My Secrets to Perfect Lacto-fermenting

Three Fermenting JarsI wanted to steal the article from Jeff this week and share how I get my ferments to come out perfect every time!

After seeing all the articles on the web I began to wonder why so many others were having issues. See, from my side of the fence the grass is green and life is good, and not just for me but also for the thousands of people that have taken our Lacto-fermenting Classes. Honestly, we get very few reports of problems and I have figured out why!

We know the secrets of good lacto-fermenting… and now you will too!

Secret #1 – Organic Vegetables, “Who needs ’em?!”

Fermenting blog after fermenting blog says you have to use organic vegetables. The reasoning behind this is that only organic vegetables will have the lacto-bacilli still intact for the fermenting. Here is my secret. I use some non-organic vegetables to ferment and get better results than using organic. Give me a chance to explain. I have done the research and found that many vegetables that are not organic are not sprayed or very lightly sprayed with pesticides and if I take out the ones that are known GMO’s, then I find there are still many good vegetables that are non-organic.

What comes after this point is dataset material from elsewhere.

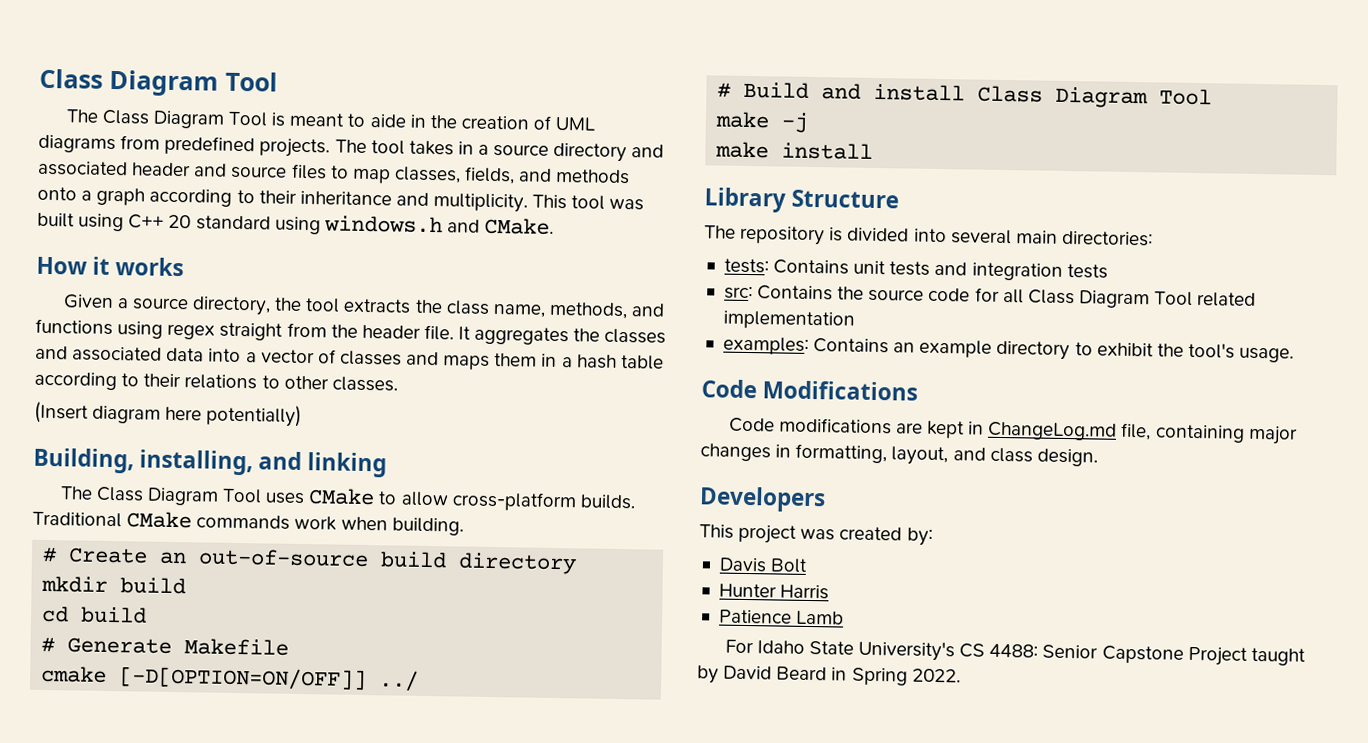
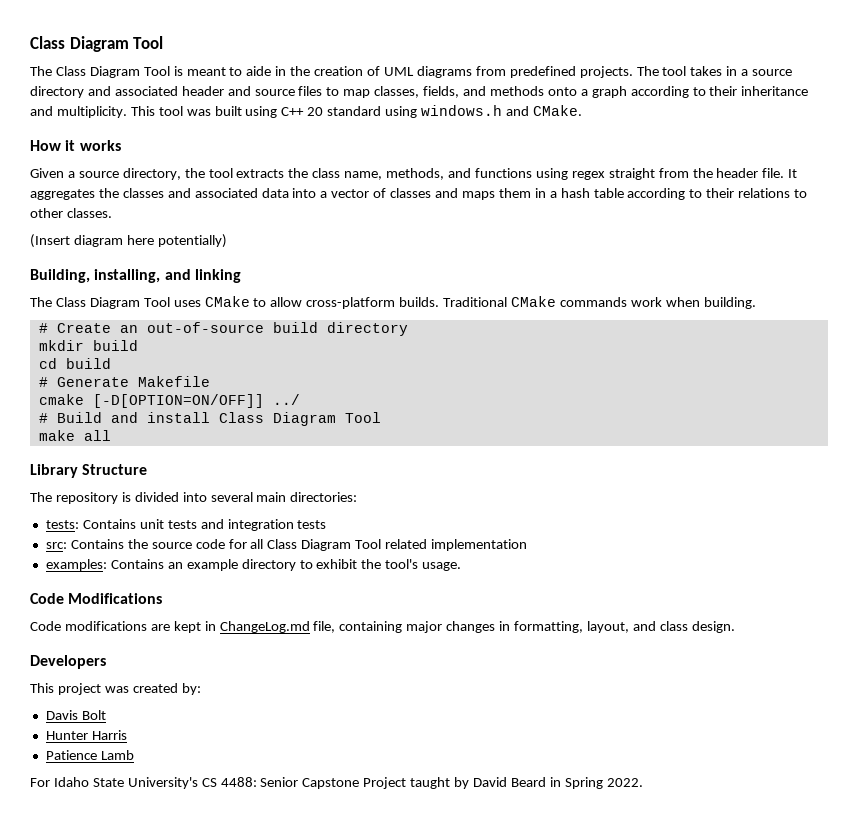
[781,112,810,133] [715,141,874,160] -j // make install -> [83,430,111,441] all

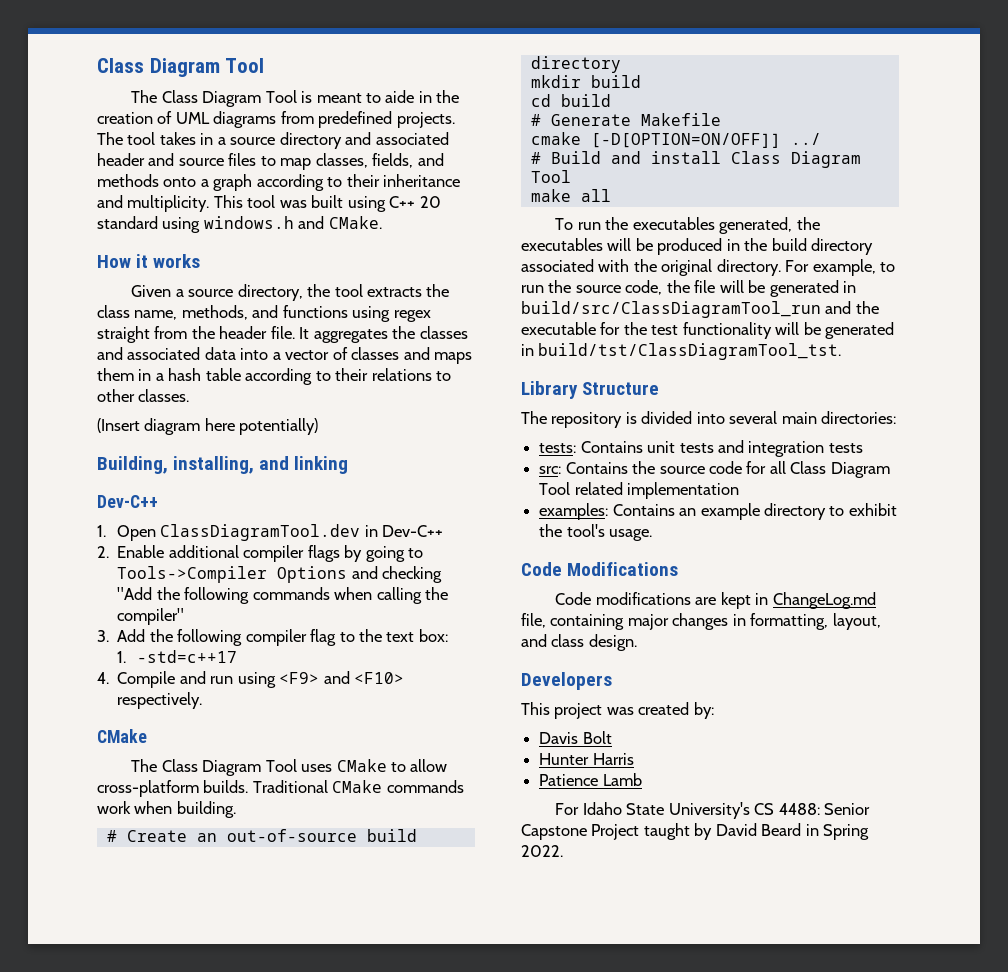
(241, 276) none -> [97,495,158,508] [97,524,444,541] [97,545,423,562] [117,566,443,583] [117,587,448,604] [117,608,185,625] [97,629,448,646] [116,650,237,663] [97,671,404,688] [117,692,203,709] [97,729,147,743] // Dev-C++ // 1. Open ClassDiagramTool.dev in Dev-C++ // 2. Enable additional compiler flags by going to Tools->Compiler Options and checking "Add the following commands when calling the compiler" // 3. Add the following compiler flag to the text box: // 1. -std=c++17 // 4. Compile and run using <F9> and <F10> respectively. // CMake
(111, 435) none -> [555,217,820,234] [521,238,874,255] [521,259,896,276] [521,280,857,297] [521,301,879,318] [521,322,895,339] [521,343,842,360] // To run the executables generated, the executables will be produced in the build directory associated with the original directory. For example, to run the source code, the file will be generated in build/src/ClassDiagramTool_run and the executable for the test functionality will be generated in build/tst/ClassDiagramTool_tst.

I know you are asking “Which vegetables are okay in a non-organic form?” If you take a look at the EWG list of pesticide sprayed vegetables you find many that are very lightly sprayed, if even sprayed at all. Cabbage barely makes the list! It is sprayed so little! I actually find that my sauerkraut comes out great time after time using regular, non-organic cabbage. Some other non-organic vegetables that have worked great for me are asparagus, onions, cauliflower, and green beans (turns out these vegetables are rarely sprayed as well). This allows me to save the money for the heavily sprayed vegetables like peppers, and cucumbers for pickles.

Secret #2 – Water Can Hinder Your Results.

Water is often expected to be all the same, but when it comes to lacto-fermenting it is not. The most important thing about the water used in lacto-fermenting is that it should be chlorine-free. Since you are trying to grow, or culture, the lacto-bacilli that is on the vegetables it would be good not to kill it before you begin! Chlorine in tap water will kill or hinder the lacto-bacilli on the vegetables. It is not hard to get chlorine free water. Just look to your refrigerator. Most refrigerators made in the last 10 years have filters for the water system and these at their lowest level remove chlorine. If you don’t have this option for chlorine free water then look to a water filter pitcher that removes chlorine that you can find at many discount stores. And if you have one, or have the means to get one, a Berkey Water Filter System is great to have in the home! I can’t stress how important the quality of your water is to your ferment.

Secret #3 – Drown it to Make it Come Alive!

Lacto-fermenting is an anaerobic process, (which means without air). Drowning your vegetables is secret #3. In other words, keep your vegetables below the surface of the liquid at all times. The problem is vegetables want to float and the brine solutions used in salt ferments make them even more buoyant. Keeping them under the brine (liquid) will virtually eliminate issues of mold or other contamination in your ferment.

There are a number of ways to keep them under the surface, and most involve some sort of weight. In the past people used river rocks they had boiled; others have tried baggies filled with liquid. Today we find weights made out of glass or porcelain, either will do the job. The weight should be, of course, non-toxic and food-safe… we don’t want chemicals leaching into our foods!

Lacto-fermentation WeightsHere is our take on lacto-fermentation weights.
Why have a plain boring weight when you can have a decorative piece that looks good even when you are not using them?!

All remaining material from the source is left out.